John Lewis-Stempel’s Where Poppies Blow: The British Soldier, Nature and the Great War was an impulse buy for me after I saw it on display in Waterstones; I love anything to do with natural history, and having never read much about soldiers’ responses to their natural environment while fighting at the Front, I was keen to find out more. Lewis-Stempel’s prose is beautiful, and his premise fascinating. The young men who had been to school in the Edwardian era were well-versed in the classics and poetry, but also the natural world; it was a given to be able to identify different types of birds, their nests and eggs, as well as flowers and trees. In a country that was then far more rural than it is now, most people grew up surrounded by nature, and hobbies centred around the natural environment were commonplace.

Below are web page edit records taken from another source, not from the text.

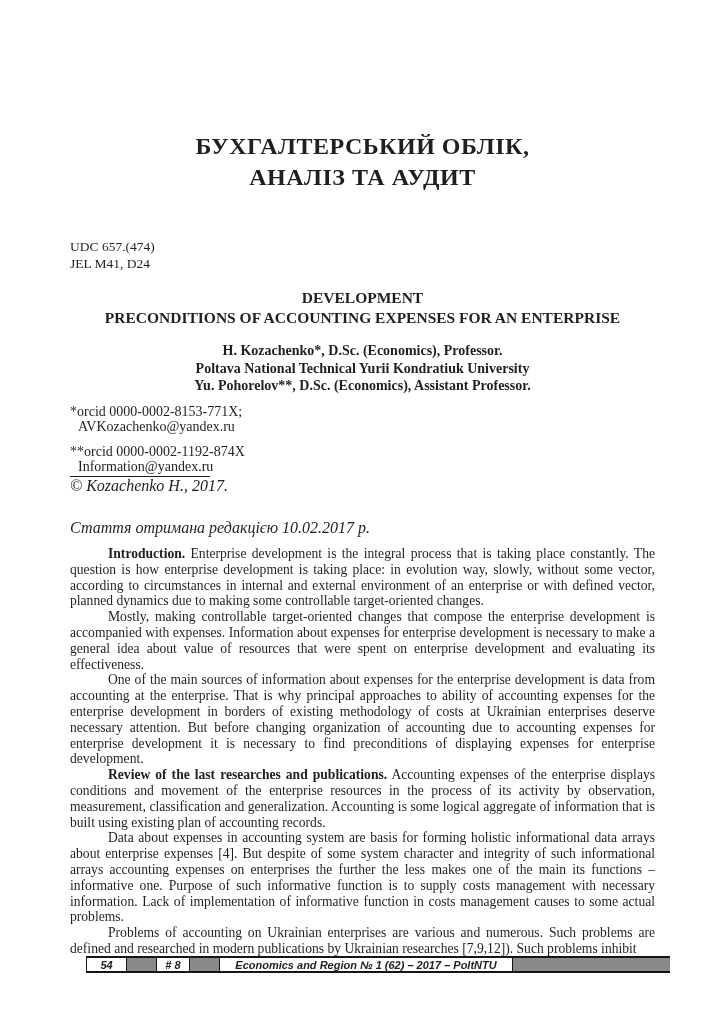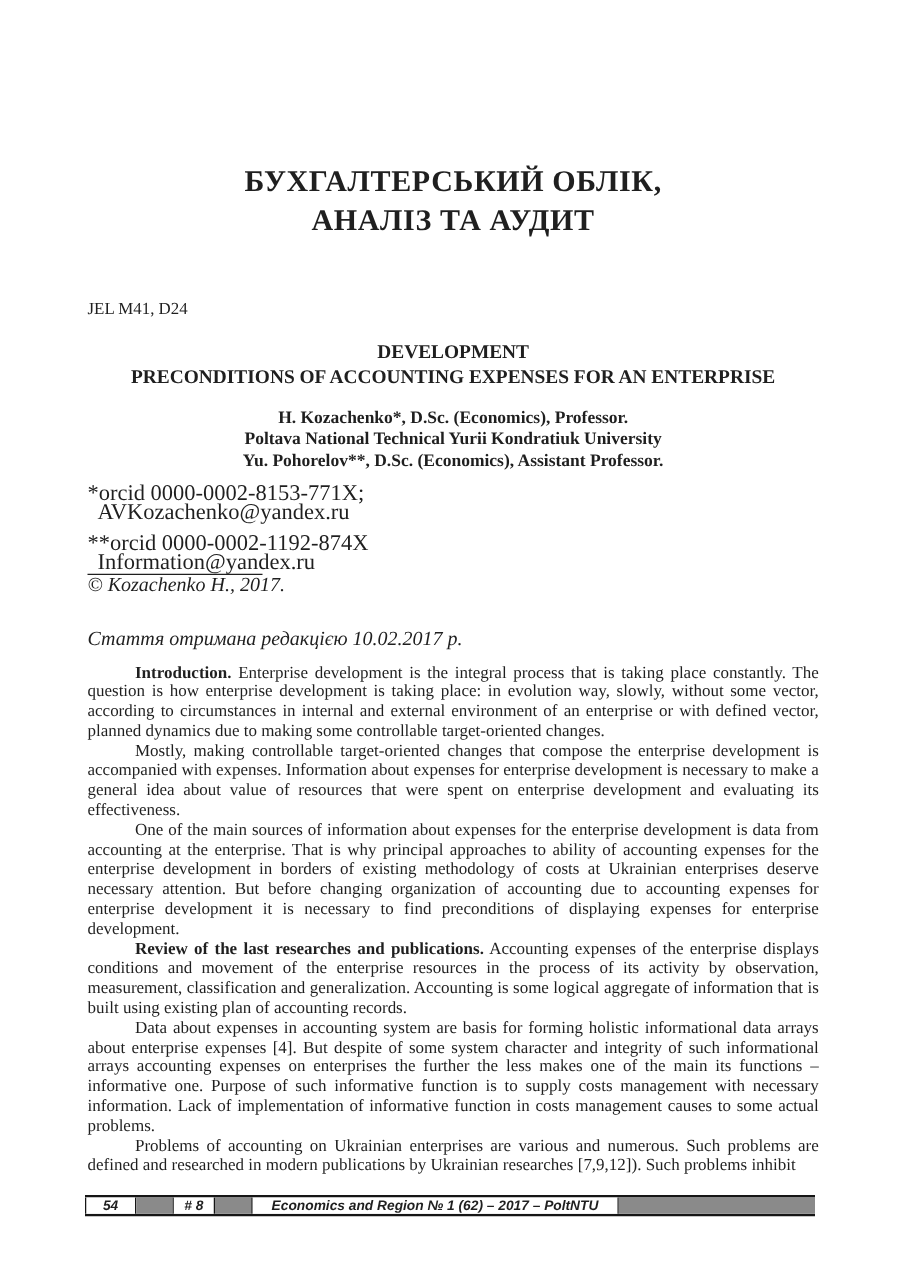--- a/index.html
+++ b/index.html
@@ -126,6 +126,7 @@
     </div>
 
     <div class="meta">
+      <div>UDC 657.(474)</div>
       <div>JEL M41, D24</div>
     </div>
 

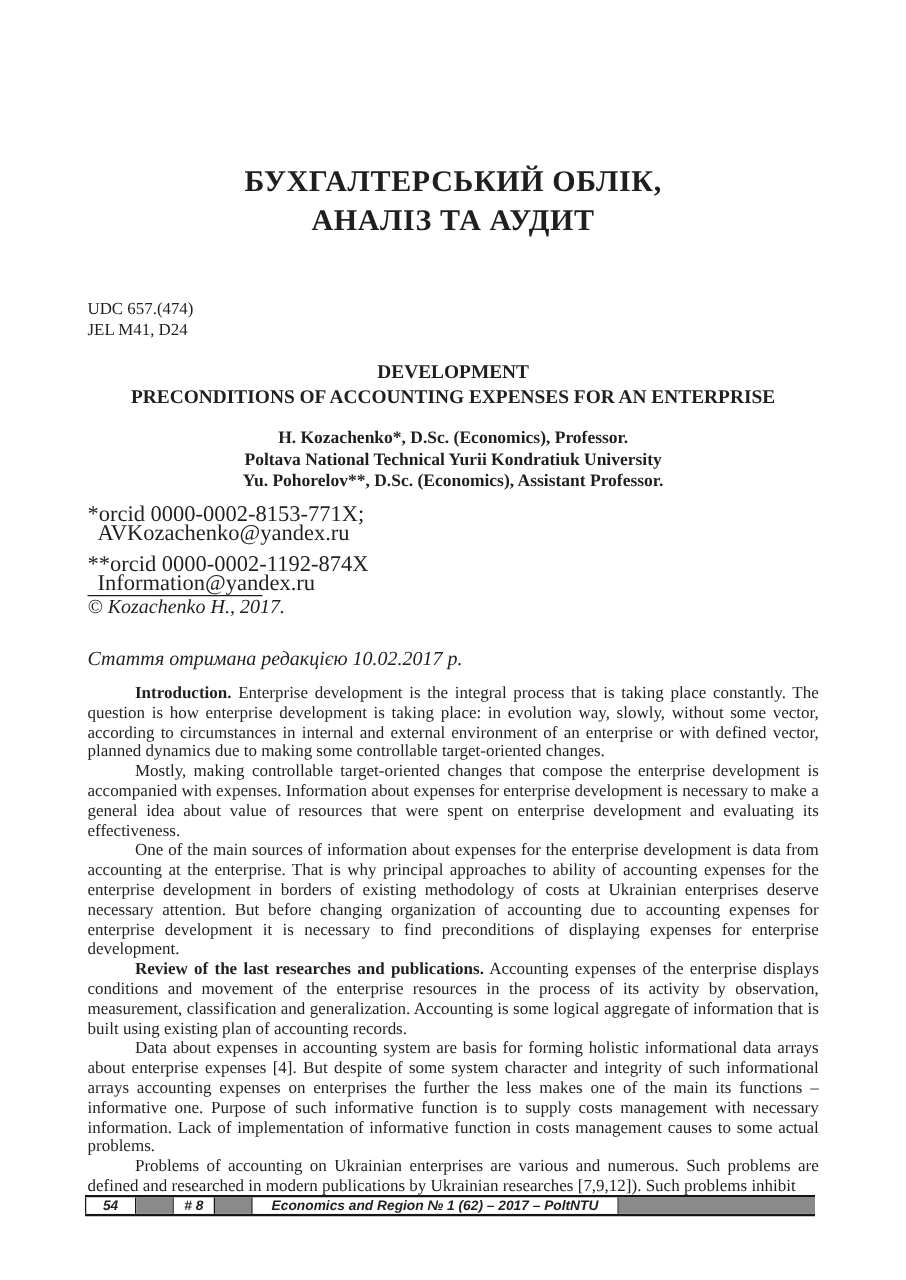--- a/index.html
+++ b/index.html
@@ -47,7 +47,7 @@
   }
   .orcid {
     margin-top: 9px;
-    font-size: 18px;
+    font-size: 14px;
     line-height: 15px;
     font-family: Liberation Serif, serif;
   }

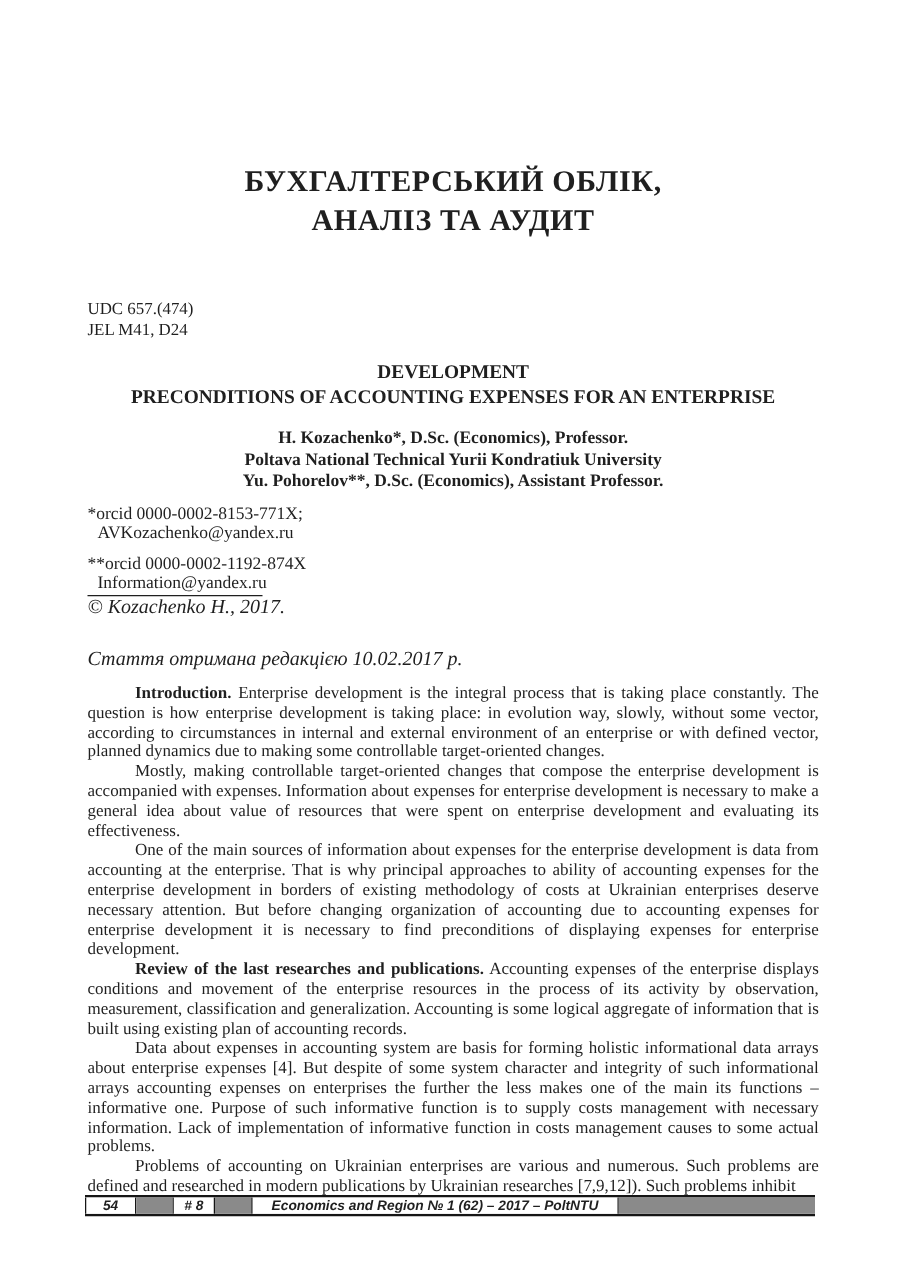--- a/index.html
+++ b/index.html
@@ -81,7 +81,7 @@
   }
   .footer {
     position: absolute;
-    left: 68px;
+    left: 86px;
     top: 956px;
     width: 584px;
     height: 13px;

I had no idea that it was not unusual for battalions to create their own gardens outside their billets, for units to have their own pets, often rescued from abandoned homes, or for there to have been bird watching (and unfortunately bird shooting) expeditions enthusiastically organised by bored young soldiers. The most interesting anecdote for me was learning that the unfortunates who found themselves working or holidaying in Germany at the outbreak of war and were imprisoned for the duration, created their own garden in their camp and became self-sufficient with the amount of vegetables they grew. So passionate were they about their gardening that they even became associate members of the Royal Horticultural Society and held their own flower competitions, for which the RHS sent them over ribbons and certificates to award! (Surely that would have made a brilliant Blackadder episode!) It seems that amidst the devastation and darkness, nature remained steadfast and a source of hope and inspiration for many, and Lewis-Stempel’s fascinating account of soldiers’ communion with the natural world around them is definitely a must read for anyone interested in the First World War.

A new coffee table favourite accidentally fell into my hands when I was ‘just browsing’ in Foyles the other day: The Illustrated Dust Jacket 1920 – 1970 by Martin Salisbury. It is an absolute treat; Salisbury profiles just over 50 artists, from famous names such as Vanessa Bell and John Piper, to those whose talents have been left largely unsung, and the high quality colour reproductions of their dust jacket art work are gorgeous to look at. It’s been a real education to learn about the evolution of design from the heady days of the art deco movement to the abstract styles of the 1970s, and to understand how the importance of the dust jacket has changed over time, from mere protective wrapper to key marketing tool.  I’ve been flicking through with delight every evening, and I’ve now got a list as long as my arm of books I’ll be looking out for when second hand book shopping. This is definitely a must have for book lovers!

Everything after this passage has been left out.